Nutzung muss mehr als 50% der Tätigkeit betragen
BFH klärt Steuerabzug für das Arbeitszimmer

Seit 1996 ist der Abzug von Aufwendungen für häusliche Arbeitszimmer gesetzlich beschränkt. Grundsätzlich sind sie gar nicht mehr abziehbar.

HB DÜSSELDORF. Seit 1996 ist der Abzug von Aufwendungen für häusliche Arbeitszimmer gesetzlich beschränkt. Grundsätzlich sind sie gar nicht mehr abziehbar. Bis zu 1 250 Euro dürfen jedoch abgezogen werden, wenn die Arbeitszimmernutzung mehr als 50 % der gesamten betrieblichen oder beruflichen Tätigkeit ausmacht oder wenn für die berufliche Tätigkeit kein anderer Arbeitsplatz als das Arbeitszimmer zur Verfügung steht. Keine Einschränkung gilt, wenn das Arbeitszimmer den Mittelpunkt der gesamten beruflichen Betätigung bildet.

Der Bundesfinanzhof (BFH) hat jetzt fünf Entscheidungen in Streitfällen getroffen, in denen die Steuerpflichtigen argumentierten, sie hätten für die berufliche Tätigkeit keinen anderen Arbeitsplatz als das Arbeitszimmer zur Verfügung gehabt.

Im ersten Fall ging es um das häusliche Arbeitszimmer eines TÜV-Sachverständigen mit Tätigkeiten im Außendienst. Einen ihm zugeteilten festen Arbeitsplatz in dem Großraumbüro der TÜV-Station hatte er nicht; einen Großteil seiner Tätigkeit verrichtete er darüber hinaus im Außendienst. Vor dem BFH unterlag er nun gegenüber dem Finanzamt. Der BFH entschied, dass der wechselnd von verschiedenen Prüfern genutzte Schreibtisch im Großraumbüro als "Arbeitsplatz" für seine berufliche Tätigkeit ausreicht und der Kläger deshalb einen Arbeitsplatz in der TÜV-Station für seine Tätigkeit hatte. (Az.: VI R 17/01).

Anders entschied der BFH im Fall eines Grundschulleiters, dessen Dienstzimmer in der Schule ihm außerhalb der Unterrichtszeit und in den Ferien nicht unbeschränkt zur Verfügung stand. Zudem fehlten dort Computer und Bibliothek für die Lehrtätigkeit. Der BFH sprach dem Dienstzimmer in der Schule die Eignung für die Lehrtätigkeit ab und bewilligte deshalb den begrenzten Abzug der Arbeitszimmerkosten (Az.: VI R 16/01). Ähnlich judizierte er für das Arbeitszimmer einer Grundschulleiterin, die bei einem eigenen Lehrpensum von 18 Wochenstunden in der Schule nur einen Arbeitsplatz im Schulsekretariat für Verwaltungstätigkeiten, nicht aber zur Unterrichtsvorbereitung hatte (Az.: VI R 118/00).

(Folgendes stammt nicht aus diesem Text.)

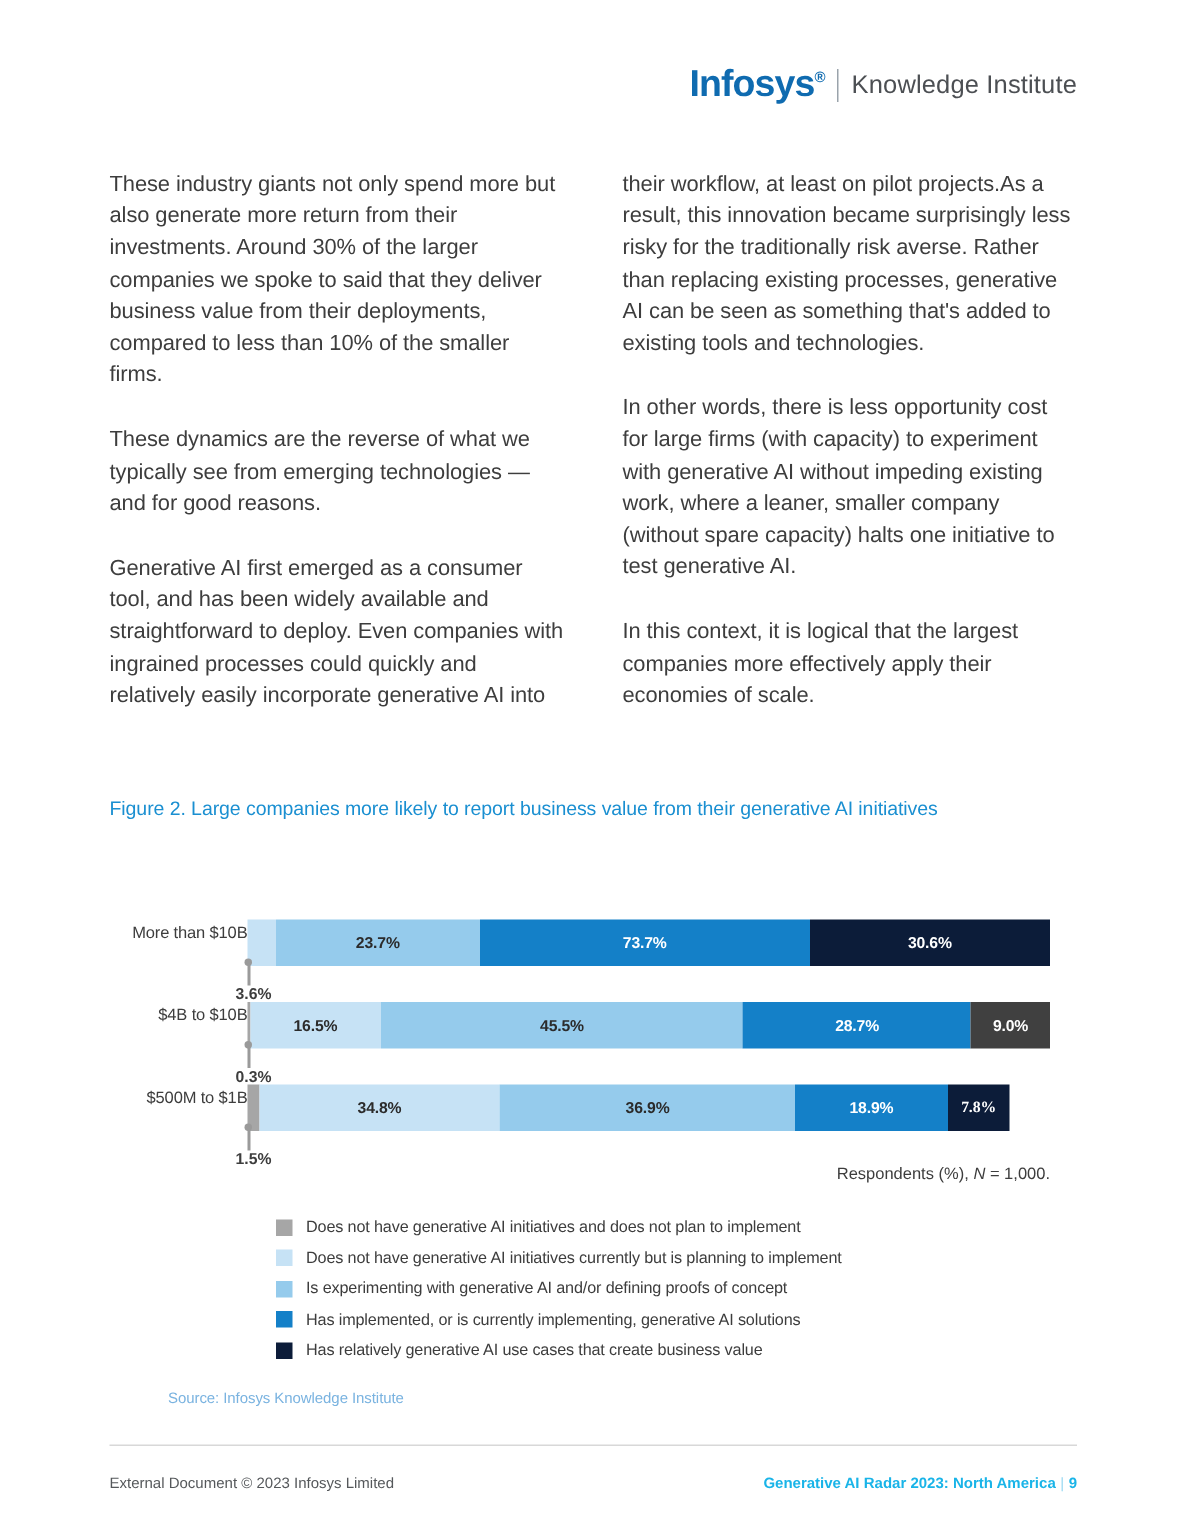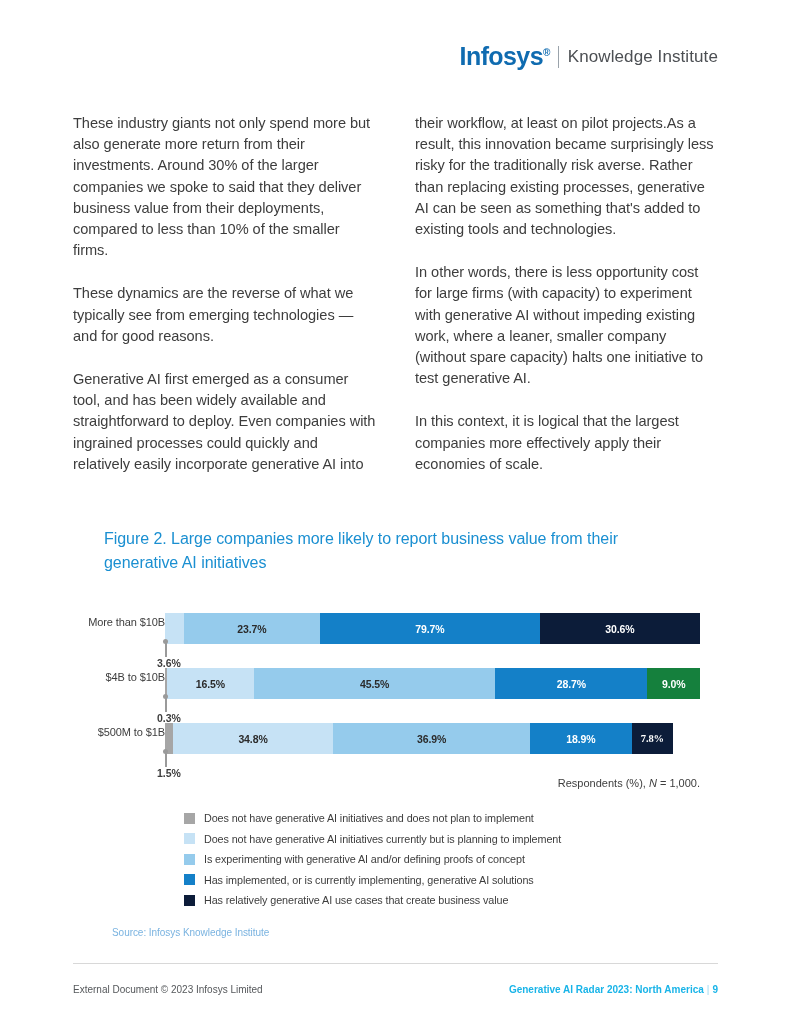--- a/index.html
+++ b/index.html
@@ -38,7 +38,7 @@
   
   .fig-title {
     position:absolute; left:73px; top:527px; width:580px;
-    color:#1a8fd1; font-size:16px; line-height:24px; letter-spacing:-0.05px;margin-left:31px;
+    color:#1a8fd1; font-size:13px; line-height:24px; letter-spacing:-0.05px;
   }
 
   .chart { position:absolute; left:73px; top:600px; width:650px; }

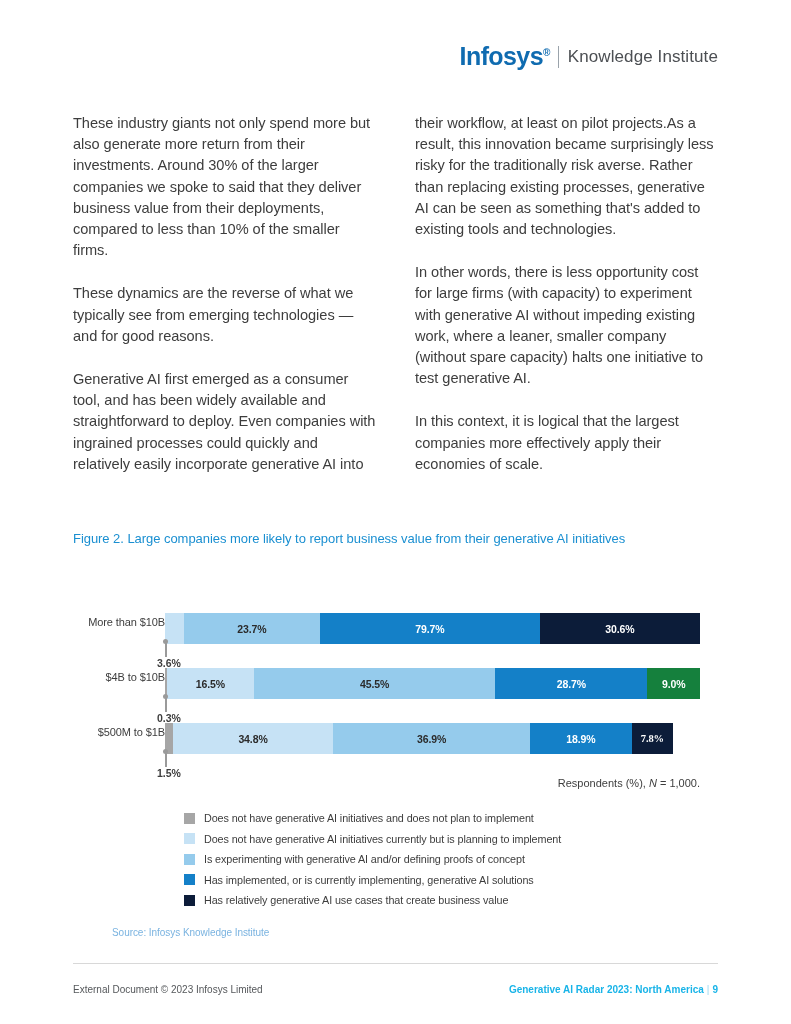--- a/index.html
+++ b/index.html
@@ -120,7 +120,7 @@
             <span style="color: rgb(43, 43, 43);">23.7%</span>
           </div>
           <div class="seg" style="width: 224.7px; background: rgb(20, 128, 200);">
-            <span style="color: rgb(255, 255, 255);">79.7%</span>
+            <span style="color: rgb(255, 255, 255);">73.7%</span>
           </div>
           <div class="seg" style="width: 163.71px; background: rgb(12, 28, 57);">
             <span style="color: rgb(255, 255, 255);">30.6%</span>

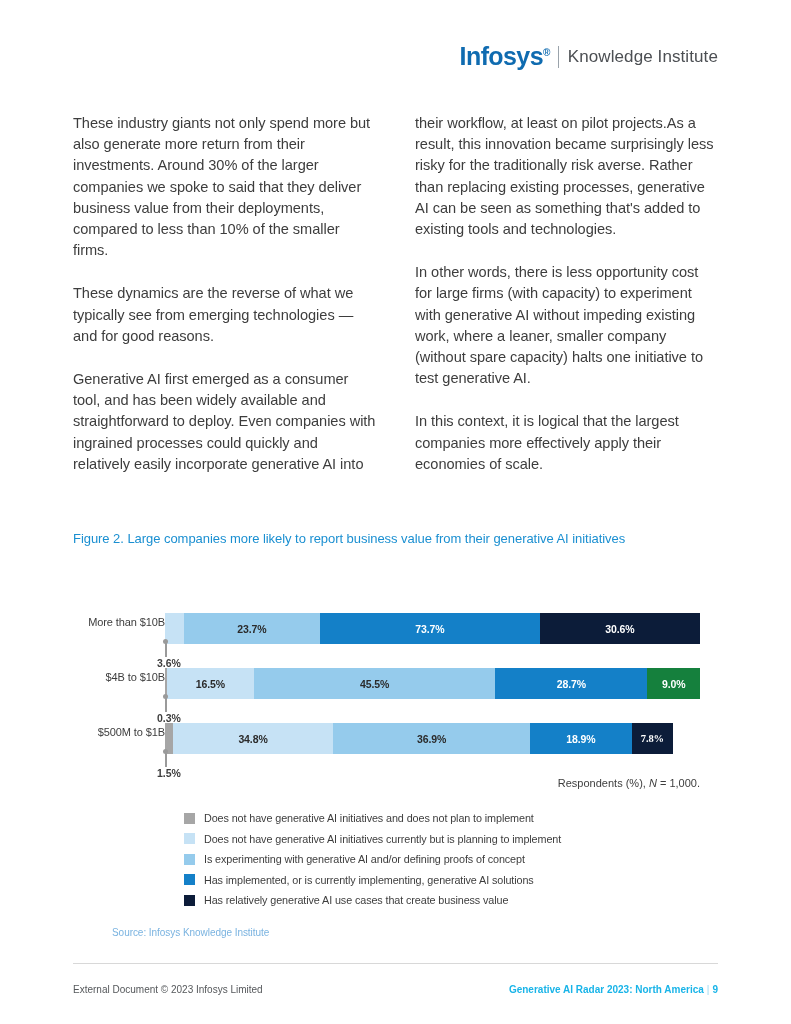--- a/index.html
+++ b/index.html
@@ -145,7 +145,7 @@
           <div class="seg" style="width: 153.545px; background: rgb(20, 128, 200);">
             <span style="color: rgb(255, 255, 255);">28.7%</span>
           </div>
-          <div class="seg" style="width: 53px; background: #15803d;">
+          <div class="seg" style="width: 53px; background: #404040;">
             <span style="color: rgb(255, 255, 255);">9.0%</span>
           </div>
         </div>

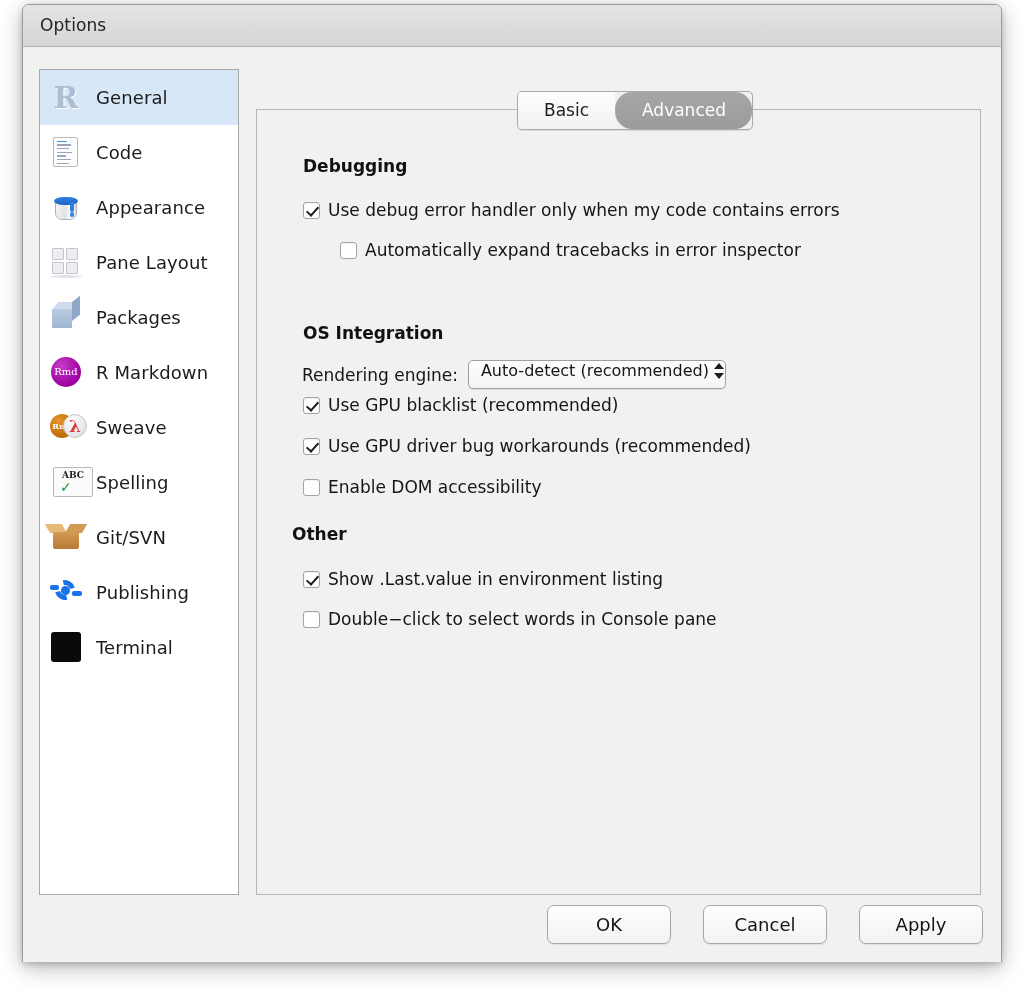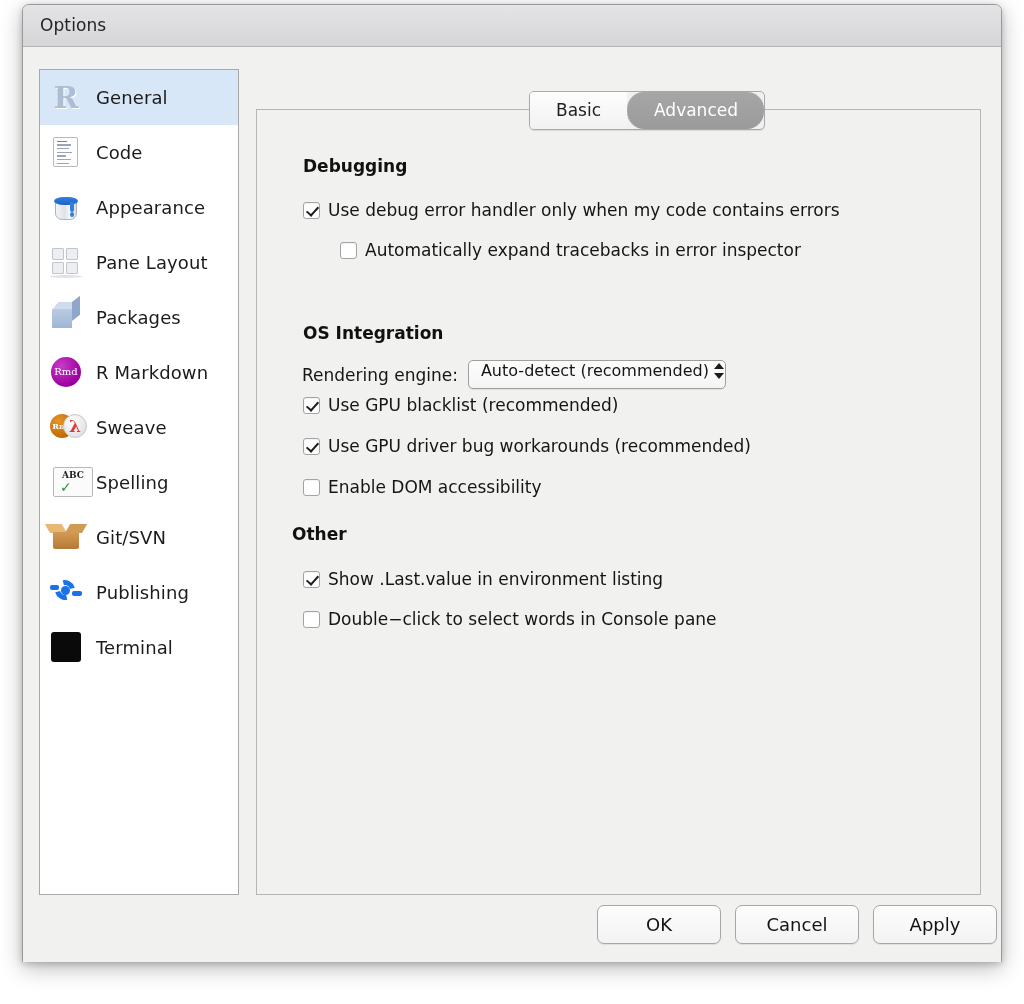--- a/index.html
+++ b/index.html
@@ -248,7 +248,7 @@
   
   #tabs {
     position: absolute;
-    left: 506px;
+    left: 494px;
     top: 44px;
     display: flex;
     border-radius: 5px;

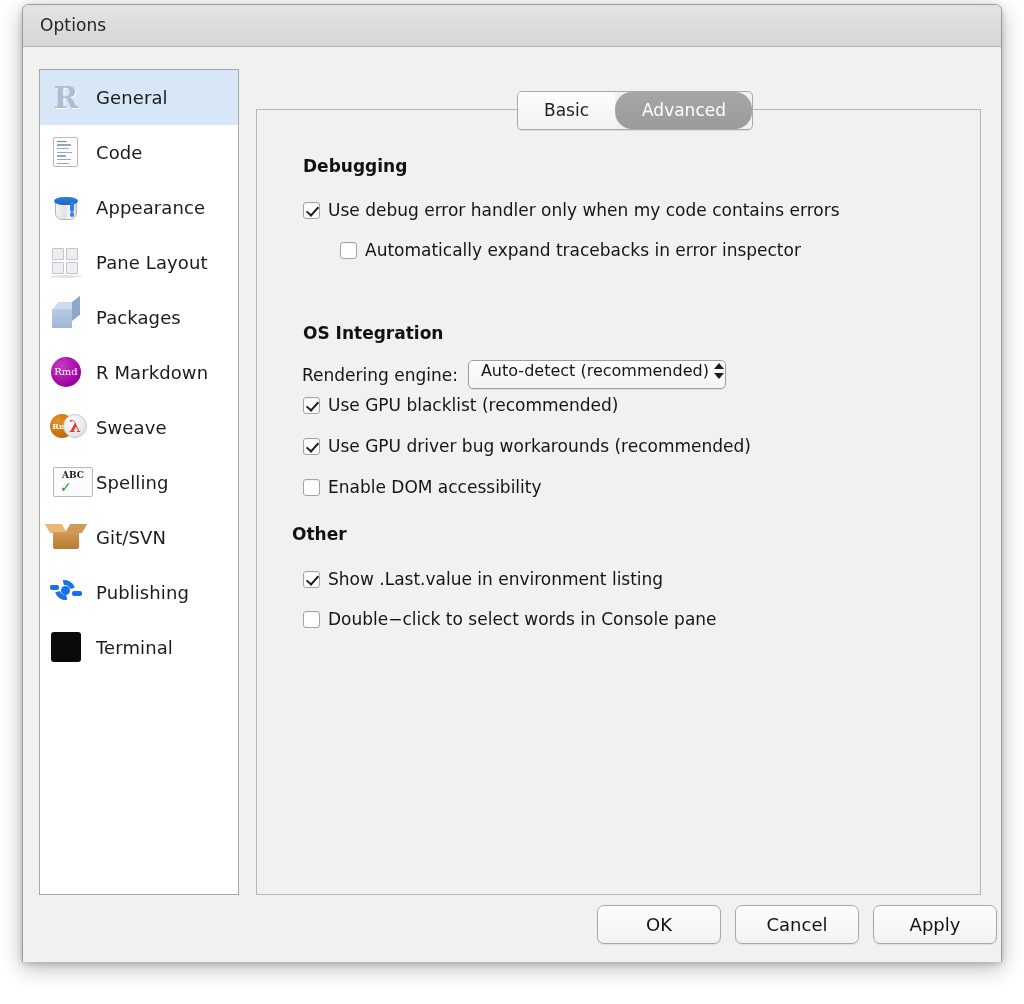--- a/index.html
+++ b/index.html
@@ -347,10 +347,10 @@
   
   #footer {
     position: absolute;
-    right: 4px;
+    right: 18px;
     bottom: 18px;
     display: flex;
-    gap: 14px;
+    gap: 32px;
   }
   .btn {
     min-width: 124px;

Zu Gunsten eines EDV-Organisators, der außerhalb seiner regulären Arbeitszeit vom häuslichen Arbeitszimmer aus per Telefon und Teleservice Bereitschaftsdienst leistete, stellte der BFH fest, dass der begrenzte Arbeitszimmerabzug in Betracht komme, weil der Steuerpflichtige seinen Arbeitsplatz beim Arbeitgeber tatsächlich nicht nutzen konnte (Az.: VI R 41/98).

Im letzten Fall hatte ein Bankangestellter als Leiter der Auslands- und Wertpapierabteilung einen Arbeitsplatz in der Schalterhalle der Sparkasse, leistete jedoch 400 von 550 bezahlten Überstunden zu Hause in seinem Arbeitszimmer. Der BFH sprach den Abzug zu unter der Voraussetzung, dass die durch die Überstunden entlohnte Tätigkeit nach den Öffnungszeiten der Bank nur außerhalb des dortigen Arbeitsplatzes hätte ausgeübt werden können (Az.: VI R 162/00).